Lines of Daylight Hours Sundial


 



latitude 

longitude 

Enter latitude in decimal degrees (southern negative),

 enter longitude in decimal degrees (western negative),

the hit the button "Apply input".
Key commands:

you may use the keys "h", "d", "m", "n" to increase the hour, date, month, or minute,
or Shift key and "h", "d", "m",  "n" to decrease the hour, date, month, or minute !
Click the applet first !


Hold down the Control key and click into the applet area to shift the drawing.
Use the "Details" options "Zoom in" or "Zoom out" for scaling.

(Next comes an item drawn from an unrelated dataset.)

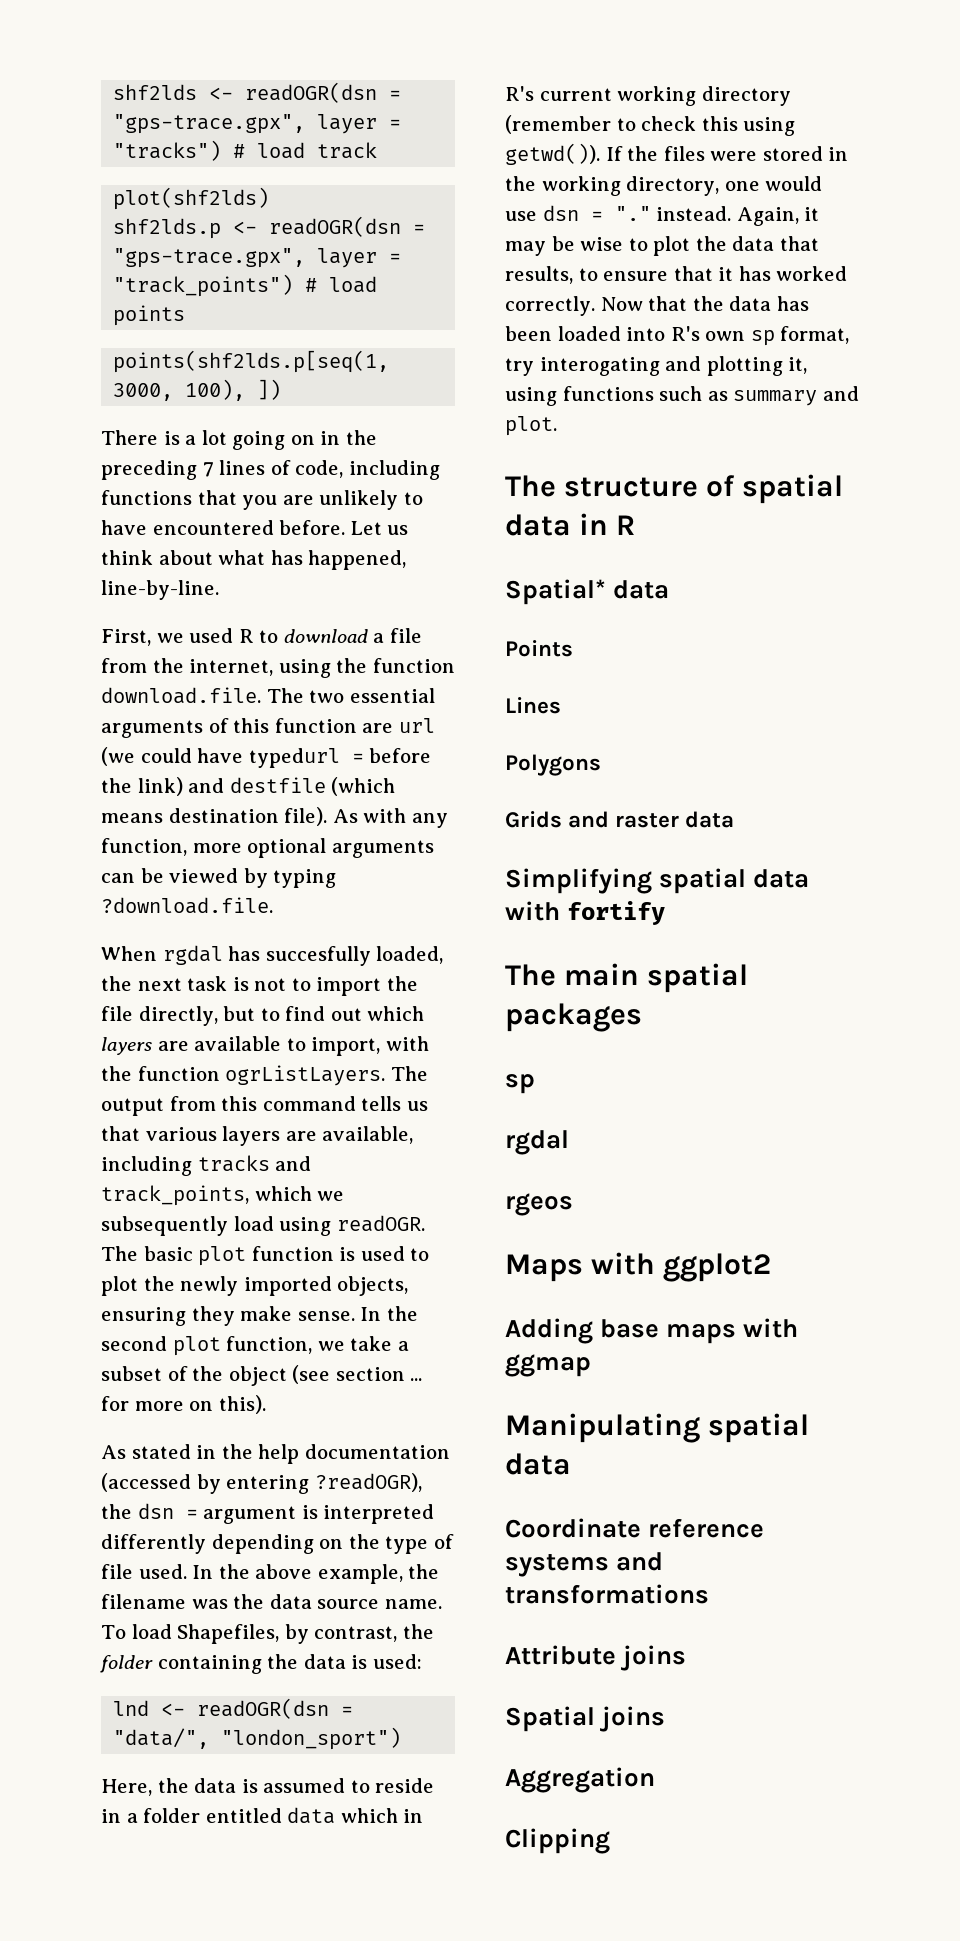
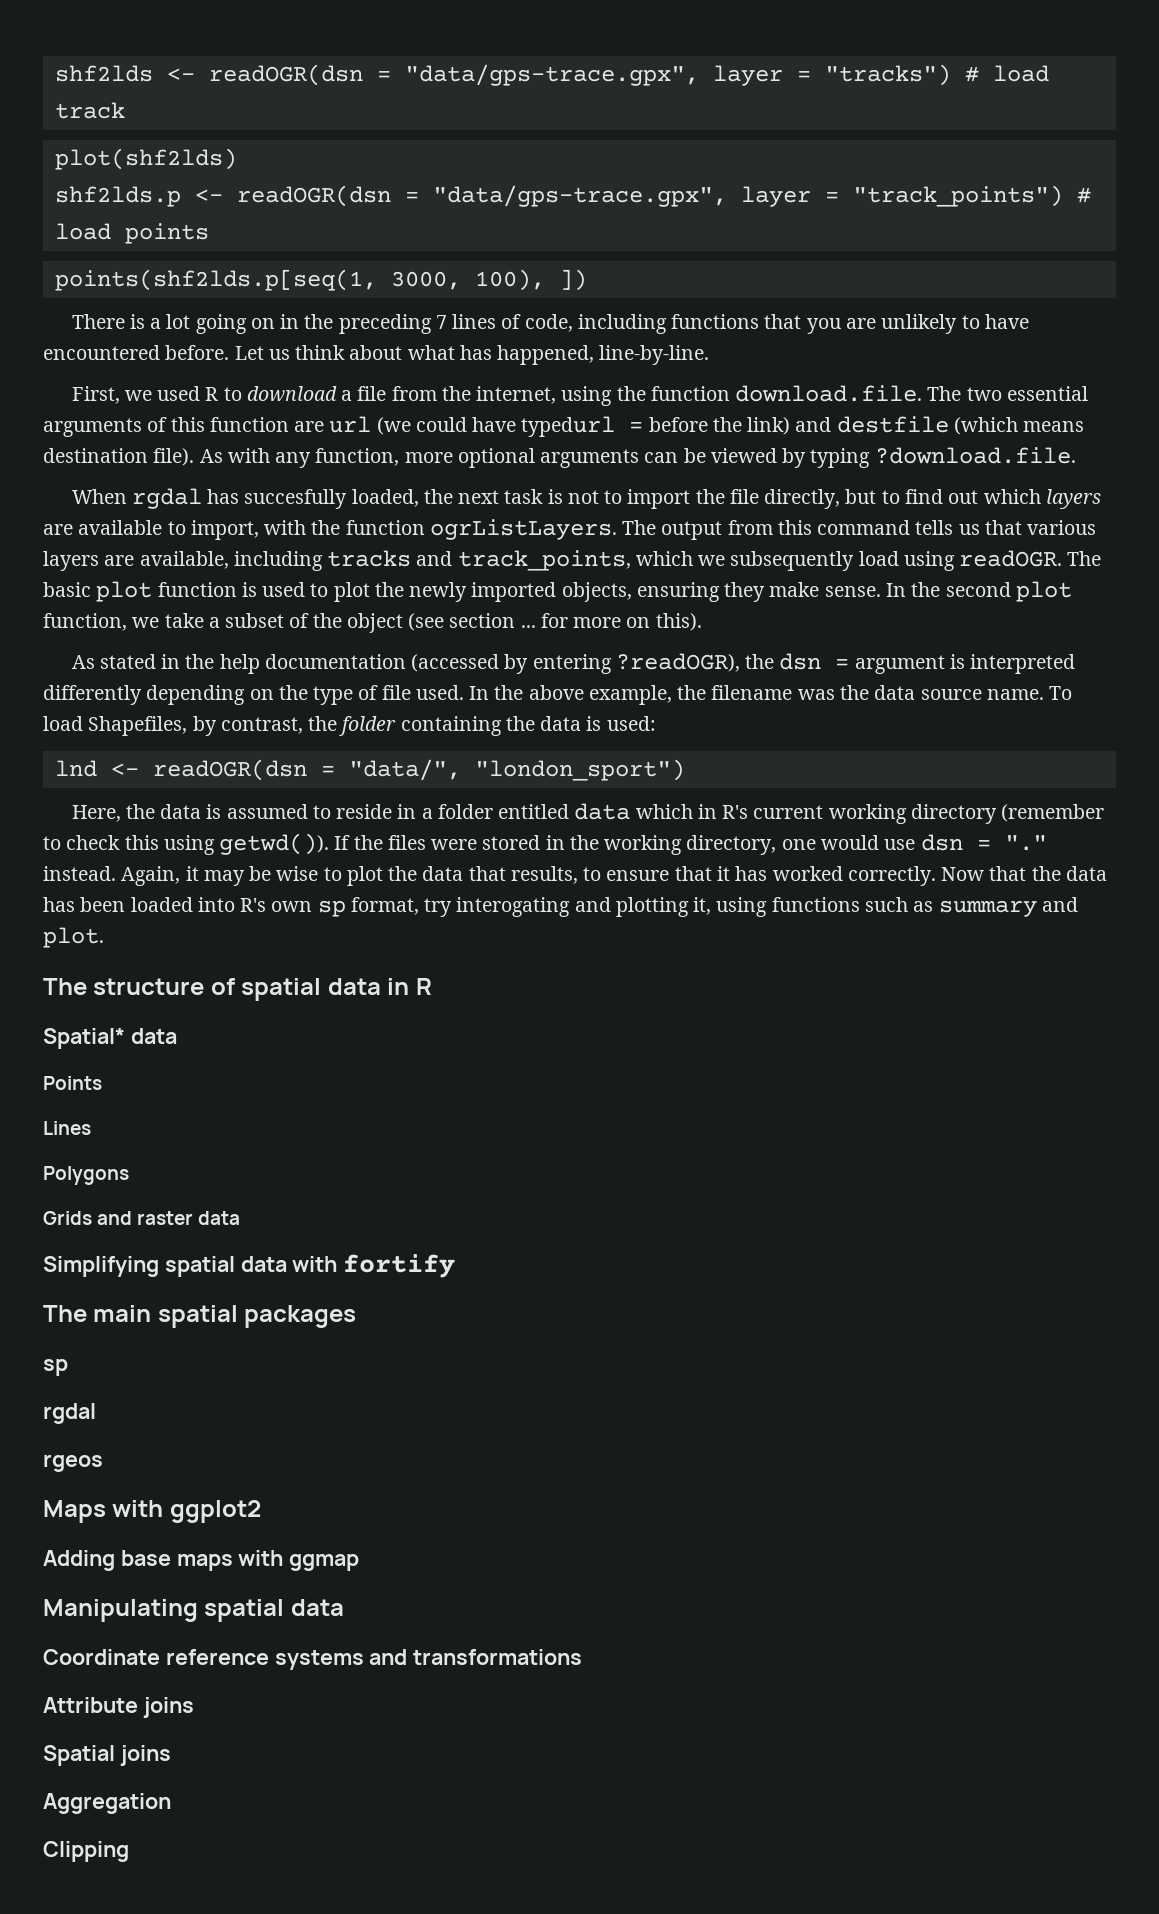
- shf2lds <- readOGR(dsn = "gps-trace.gpx", layer = "tracks") # load track
+ shf2lds <- readOGR(dsn = "data/gps-trace.gpx", layer = "tracks") # load track
- shf2lds.p <- readOGR(dsn = "gps-trace.gpx", layer = "track_points") # load points
+ shf2lds.p <- readOGR(dsn = "data/gps-trace.gpx", layer = "track_points") # load points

The gnomon (length L) of this sundial is vertical. The shadow of it's top on the horizontal plane is used to read the sundial.

The declination lines (gray) are computed for full numbers of daylight hours which depend on the latitude of the observer and the declination of the Sun (hour angle H):
cos(H) = - tan(latitude)*tan(declination)

H*15° is half of the diurnal arc of the Sun on the celestial sphere (from the local meridian to the horizon).

Example:
latitude 52.52° N, hour angle H=75° means 2*75/15 = 10 hours of daylight
By the formula we get the declination -11.23° (occuring on Feb  18 and Oct  22)

Select "Data Window" from the "Details" menu:

hours of daylight

For dec1=+23.44° and dec2=-23.44° we get the maximum and minimum of daylight:
H1 = 124.4° or 2*124.4/15 = 16.6 hours of daylight (summer solstice)
H2 = 55.6° or 2*55.6/15 = 7.4 hours of daylight (winter solstice)

Connecting adjacent intersection points we get the lines of Italian hours (green lines). Select "Italian Hours on/off" from the "Details" menu:
Italian Hours Sundial

Italian hours begin counting at sunset and end 24 hours later with the following sunset.

Example:
Standard Time 14:21 on Feb 19 (14:01 local time) is 3 hours before sunset (at 17:21 Standard Time), i.e. 21:00 in Italian hours, 3 hours before sunset.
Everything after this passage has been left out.